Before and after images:
BEGIN
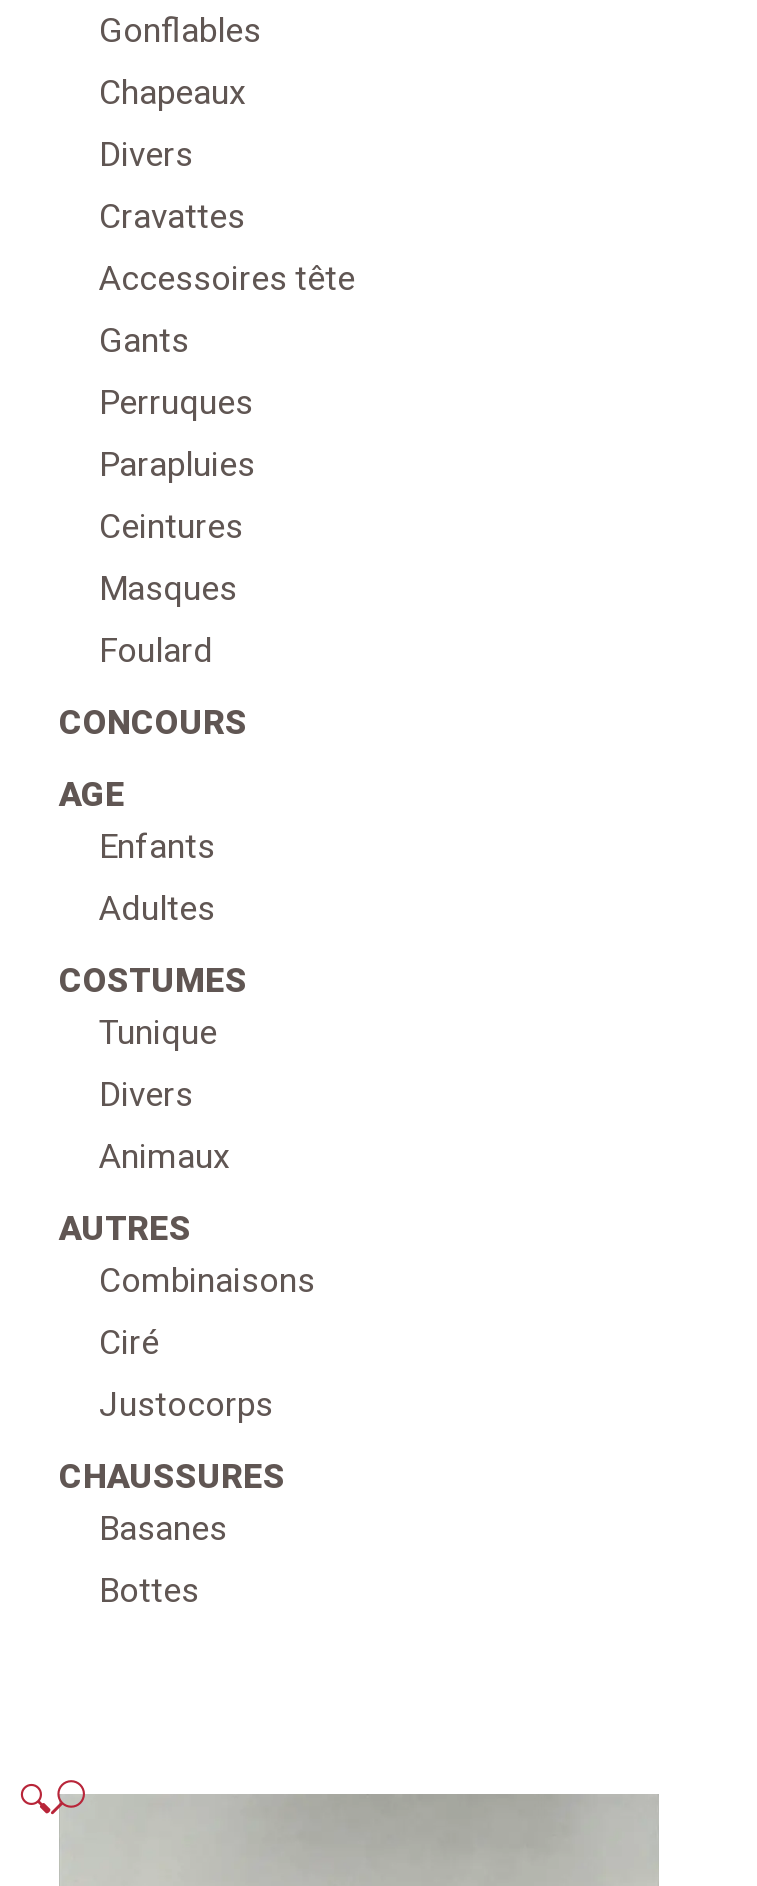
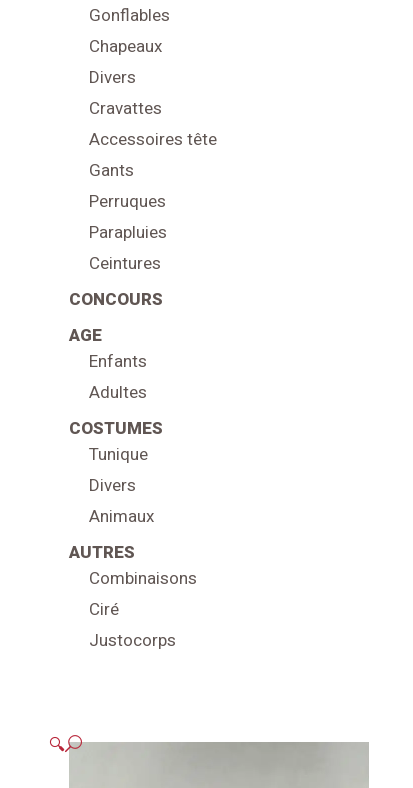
- Masques
- Foulard

- CHAUSSURES
- Basanes
- Bottes
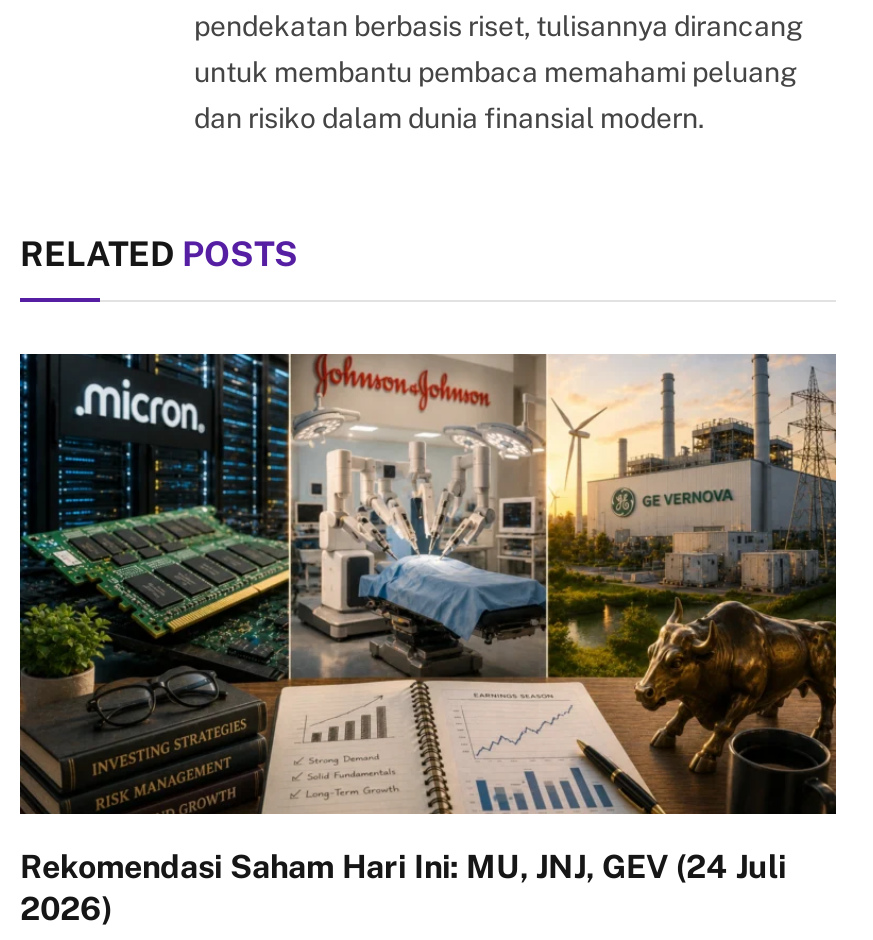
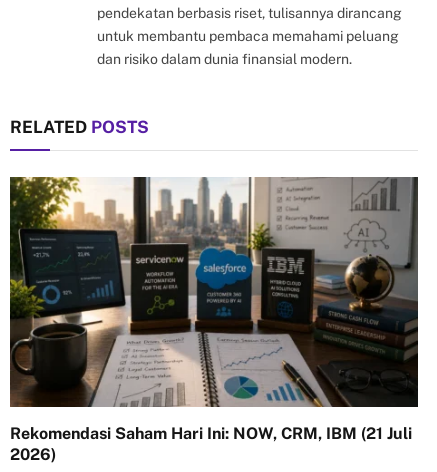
- [image]
- Rekomendasi Saham Hari Ini: MU, JNJ, GEV (24 Juli
+ [image]
+ Rekomendasi Saham Hari Ini: NOW, CRM, IBM (21 Juli
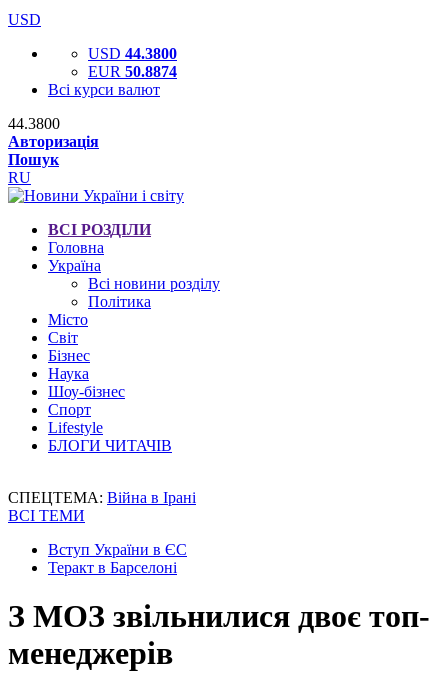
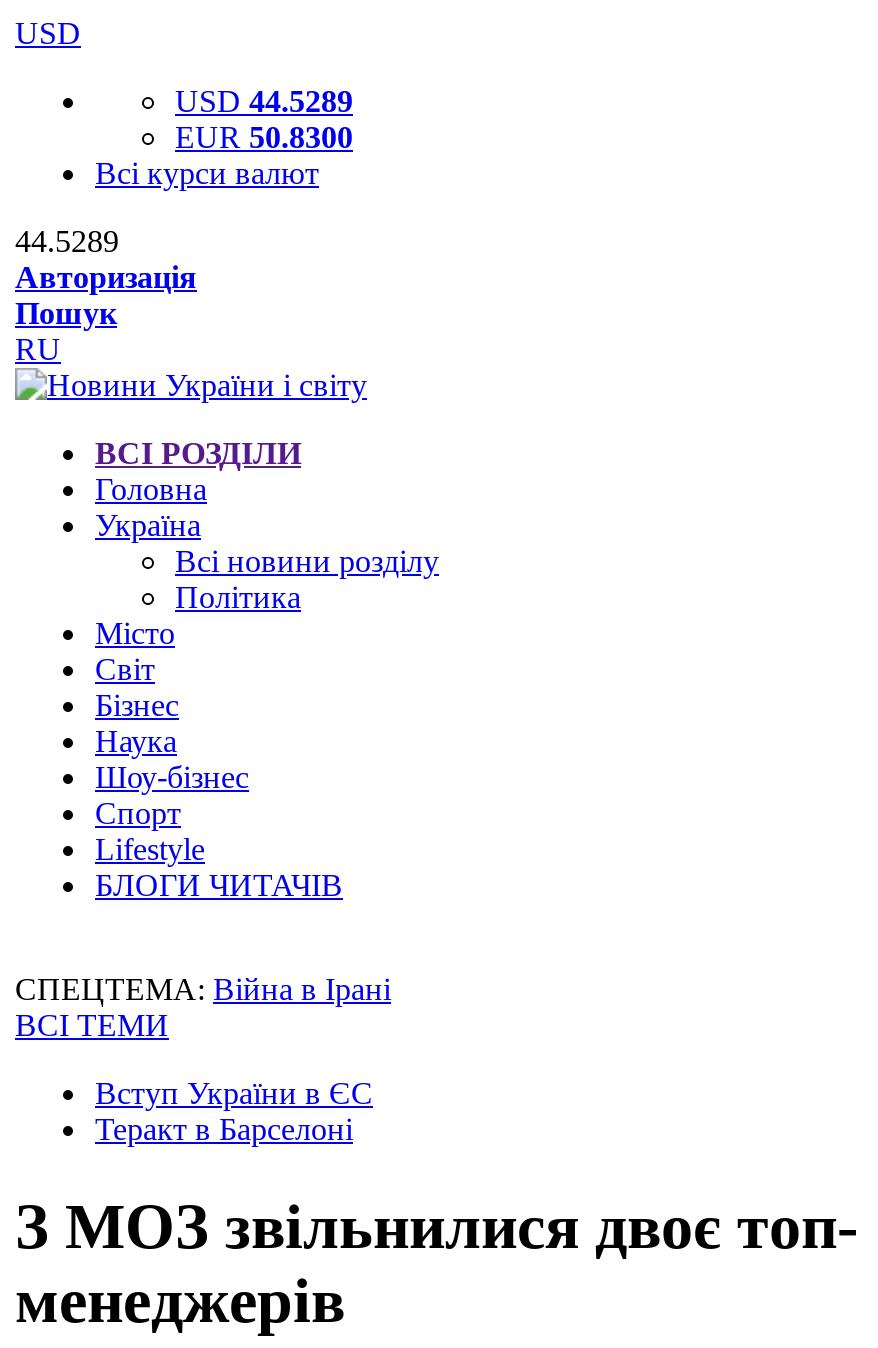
- USD 44.3800
+ USD 44.5289

- EUR 50.8874
+ EUR 50.8300

- 44.3800
+ 44.5289
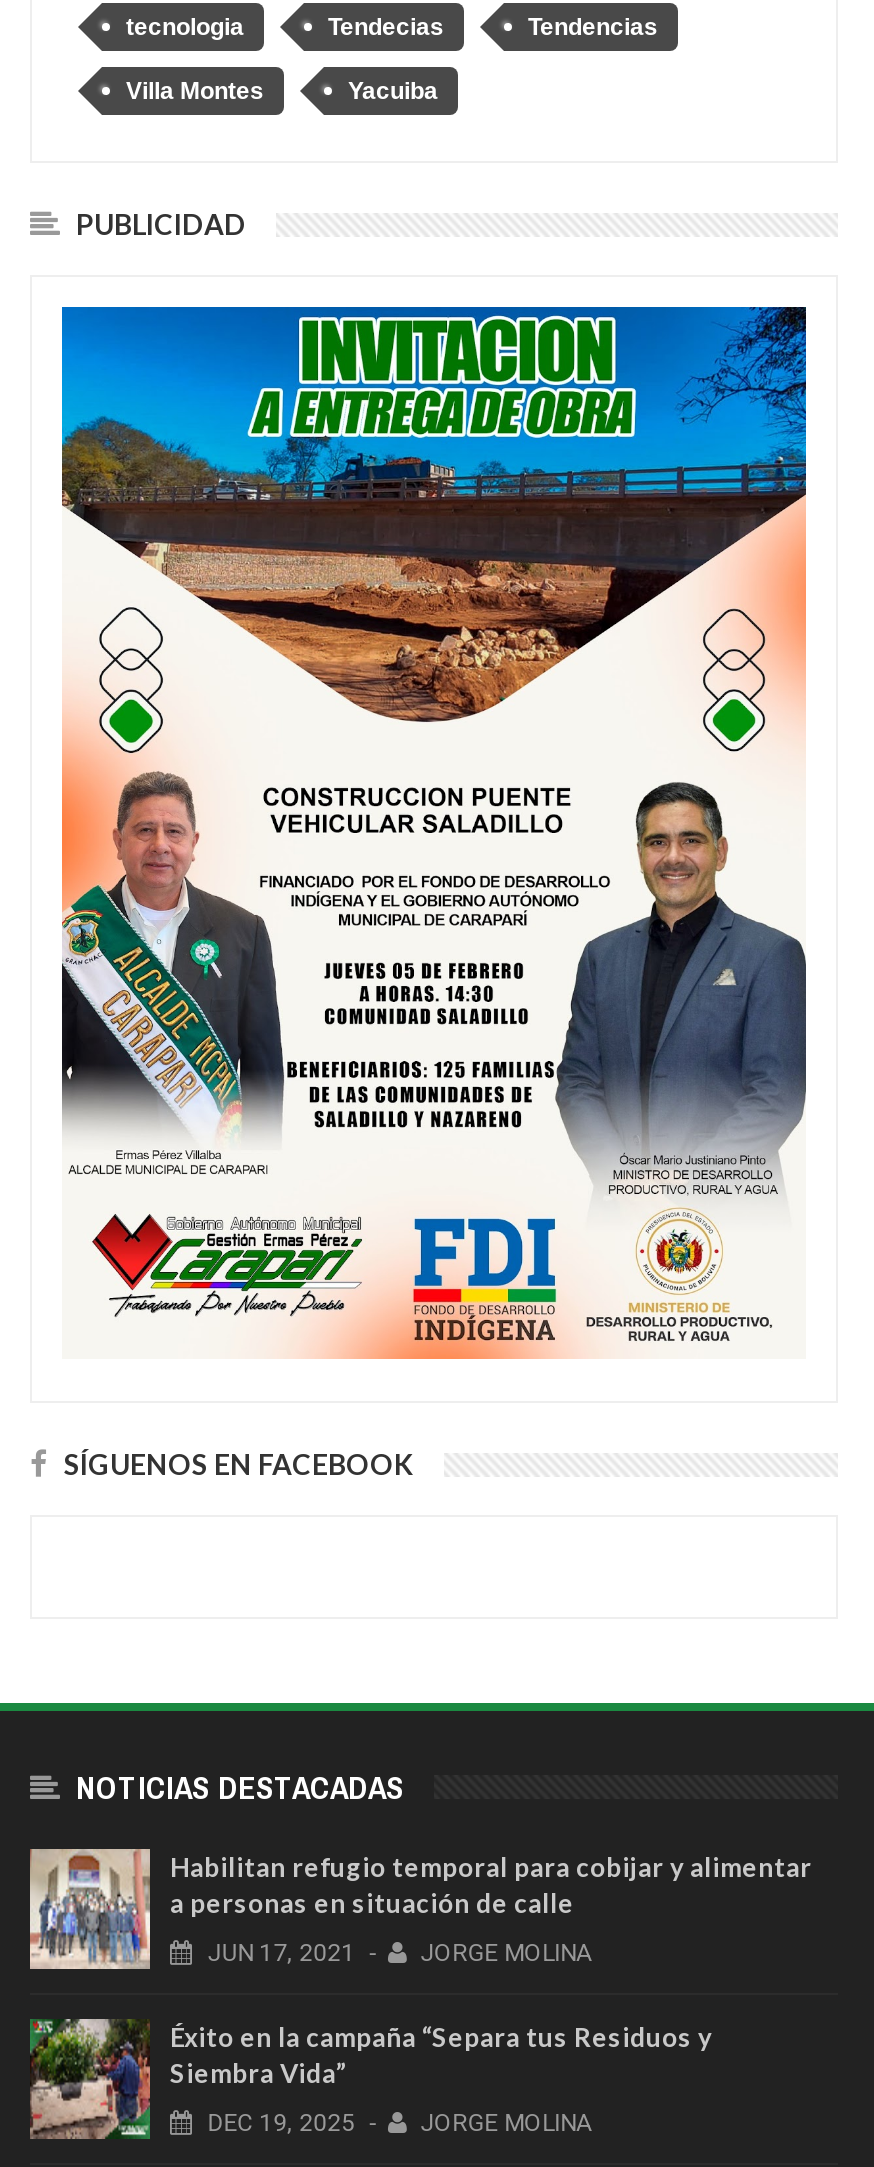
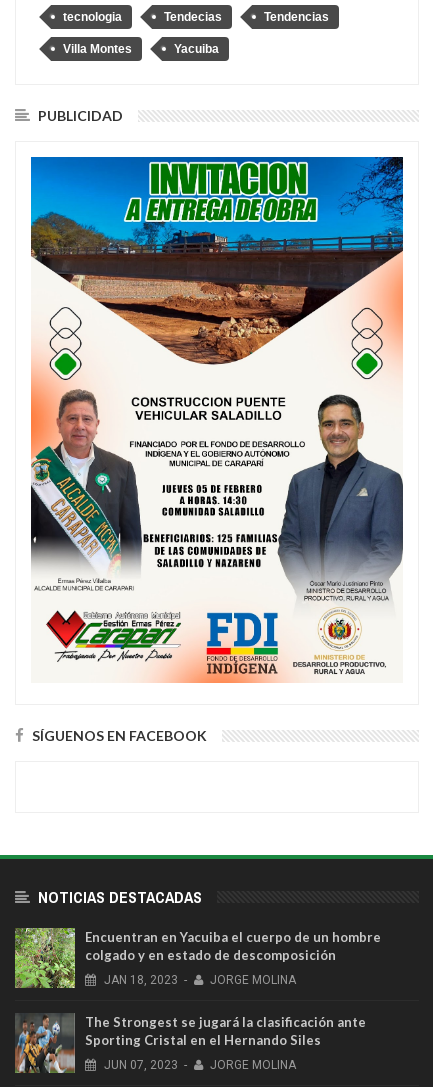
- [image]
- Habilitan refugio temporal para cobijar y alimentar
- a personas en situación de calle
+ [image]
+ Encuentran en Yacuiba el cuerpo de un hombre
+ colgado y en estado de descomposición

- JUN 17, 2021 - JORGE MOLINA
+ JAN 18, 2023 - JORGE MOLINA

- [image]
- Éxito en la campaña “Separa tus Residuos y
- Siembra Vida”
+ [image]
+ The Strongest se jugará la clasificación ante
+ Sporting Cristal en el Hernando Siles

- DEC 19, 2025 - JORGE MOLINA
+ JUN 07, 2023 - JORGE MOLINA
END
→ What to produce
Restate each entry verbatim and skip every image.

→ Solution for this exercise
- Masques
- Foulard

- CHAUSSURES
- Basanes
- Bottes
- [image]
- Rekomendasi Saham Hari Ini: MU, JNJ, GEV (24 Juli
+ [image]
+ Rekomendasi Saham Hari Ini: NOW, CRM, IBM (21 Juli
- USD 44.3800
+ USD 44.5289

- EUR 50.8874
+ EUR 50.8300

- 44.3800
+ 44.5289
- [image]
- Habilitan refugio temporal para cobijar y alimentar
- a personas en situación de calle
+ [image]
+ Encuentran en Yacuiba el cuerpo de un hombre
+ colgado y en estado de descomposición

- JUN 17, 2021 - JORGE MOLINA
+ JAN 18, 2023 - JORGE MOLINA

- [image]
- Éxito en la campaña “Separa tus Residuos y
- Siembra Vida”
+ [image]
+ The Strongest se jugará la clasificación ante
+ Sporting Cristal en el Hernando Siles

- DEC 19, 2025 - JORGE MOLINA
+ JUN 07, 2023 - JORGE MOLINA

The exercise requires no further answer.